Hash Tables

November 18, 2025

Introduction

Hash tables (also called hash maps or dictionaries) are one of the most important data structures you will use as a developer. They provide near constant-time lookups, inserts, and deletes on average, making them a go-to choice for many real-world problems.

By the end of this tutorial, you’ll understand how hash tables work, what a hash function is, how collisions are handled, and when to prefer a hash table over other structures like arrays or linked lists.

What is a hash table?

A hash table stores key–value pairs. Instead of finding values by numeric index (like an array), you use a key (e.g., a string like “username”). A hash function converts the key into an array index (a bucket). The value is stored in that bucket.

Core components

Key: The identifier you use to access a value (e.g., “email”).
Value: The data you want to store (e.g., a user object).
Hash function: Maps a key to a bucket index.
Buckets: Where key–value pairs are placed; multiple pairs can land in the same bucket if they collide.

On average, hash tables offer O(1) time for get, set, and delete. In the worst case (many collisions), operations can degrade to O(n). If you’re unfamiliar with these notations, see Big-O notation.
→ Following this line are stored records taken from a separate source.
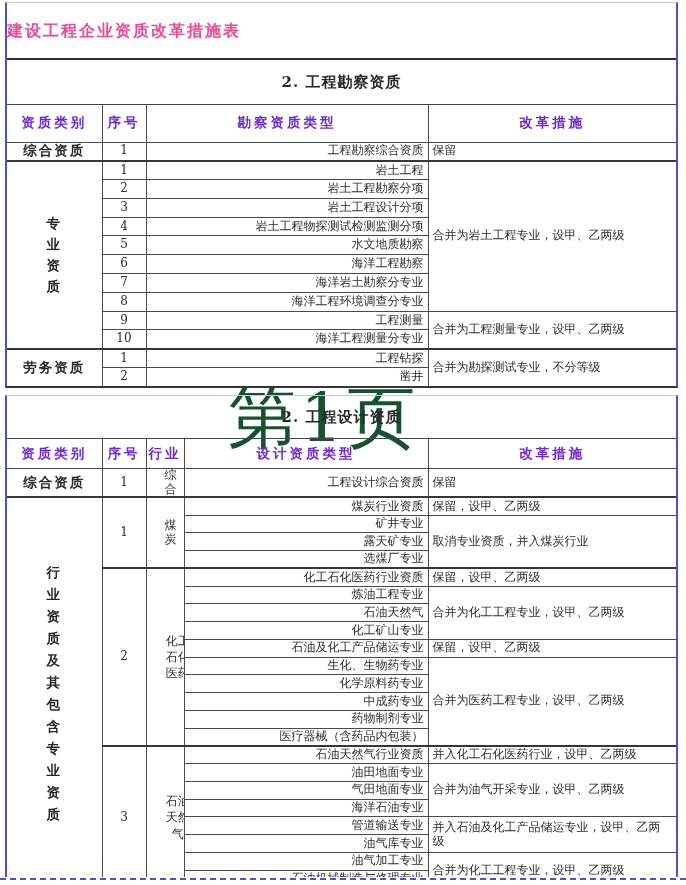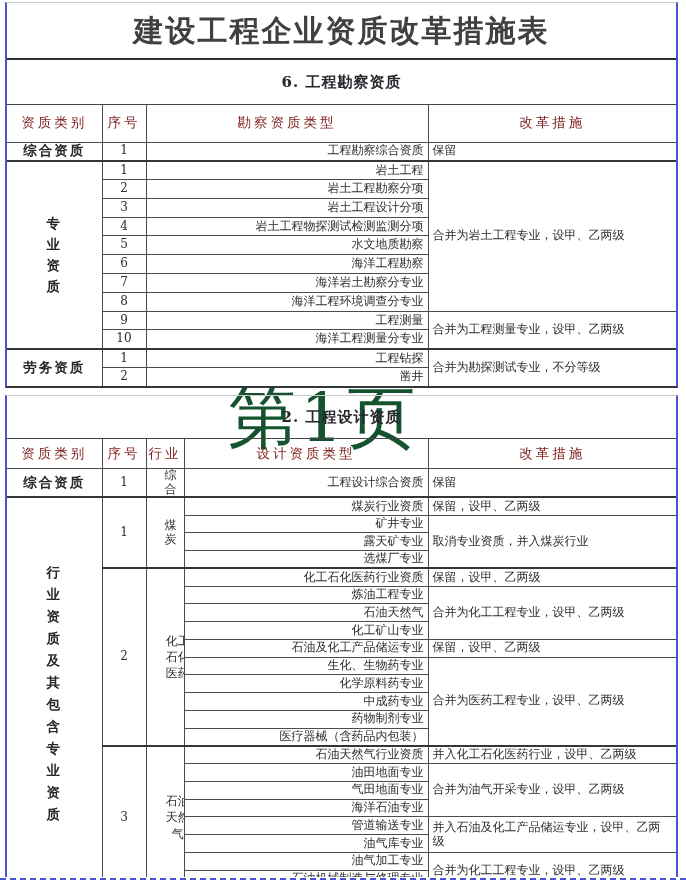"建设工程企业资质改革措施表" .doc-title { color: #404040 -> #ec4899; font-size: 30px -> 16px; text-align: center -> left }
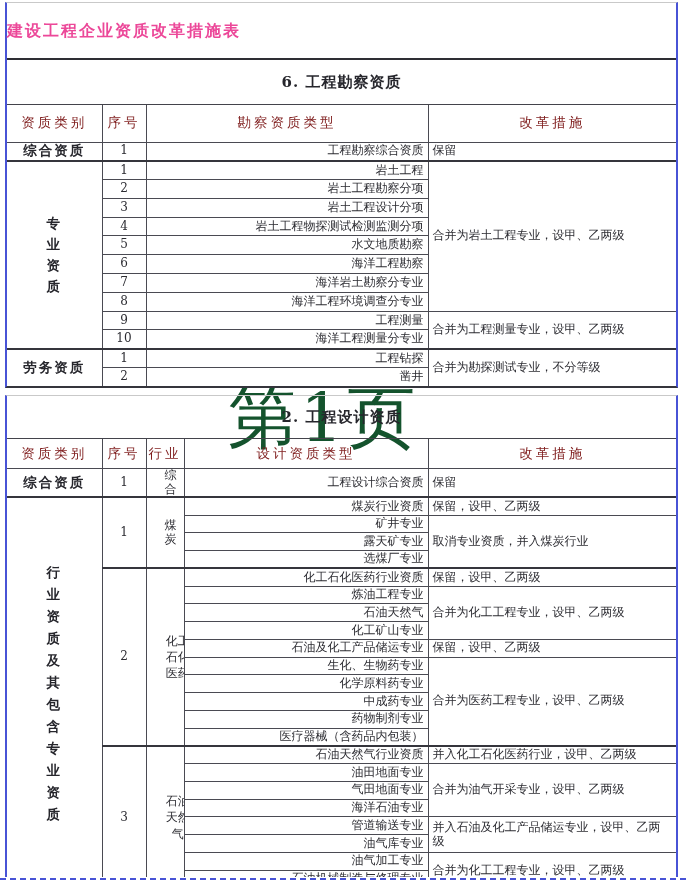"6. 工程勘察资质" div.section-heading { text: 6 -> 2 }
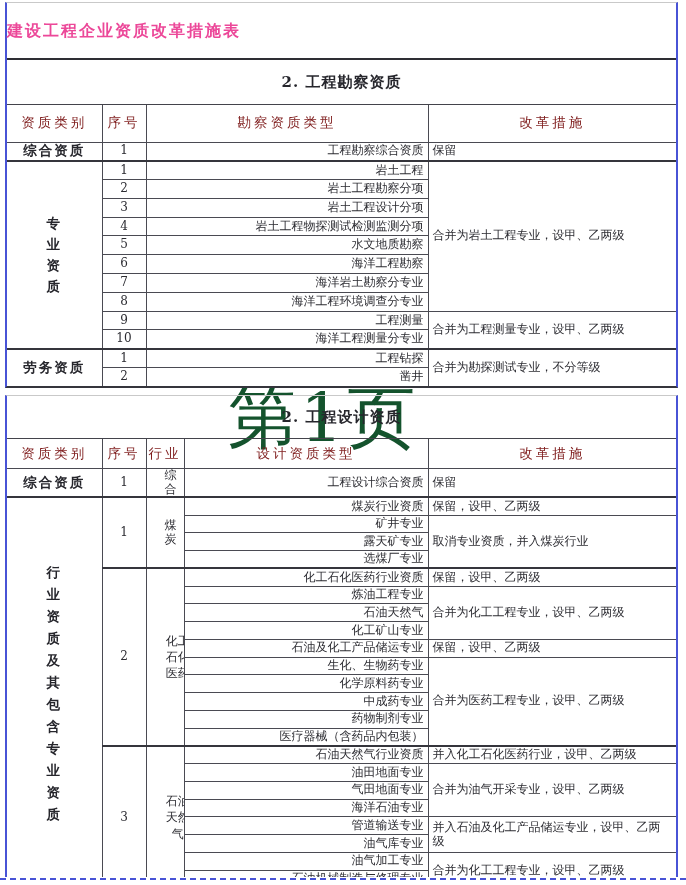"资质类别" .grid th { color: #7f1d1d -> #6d28d9; font-weight: normal -> bold }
Collision handling strategies

Even great hash functions can map two different keys to the same bucket. That’s called a collision. Common strategies to handle collisions:

Separate chaining
- Each bucket stores a small list (often a linked list) of key–value pairs.
- On insert, you append to the bucket’s list; on lookup, you scan that small list to find your key.
Open addressing (probing)
- If a bucket is taken, probe to another bucket based on a probe sequence (linear probing, quadratic probing, double hashing).
- Keeps everything in the same underlying array, but requires careful load factor management.

Load factor and resizing

The load factor is number_of_items / number_of_buckets. As the load factor grows, collisions become more frequent. Hash tables typically resize (allocate a larger array and rehash items) when the load factor passes a threshold (e.g., 0.7).

When to use a hash table

Use a hash table when you need:

Fast average-time lookup by key (e.g., look up a user’s record by email).
Fast membership tests (e.g., “have we seen this ID before?”).
Counting, grouping, or deduplicating items.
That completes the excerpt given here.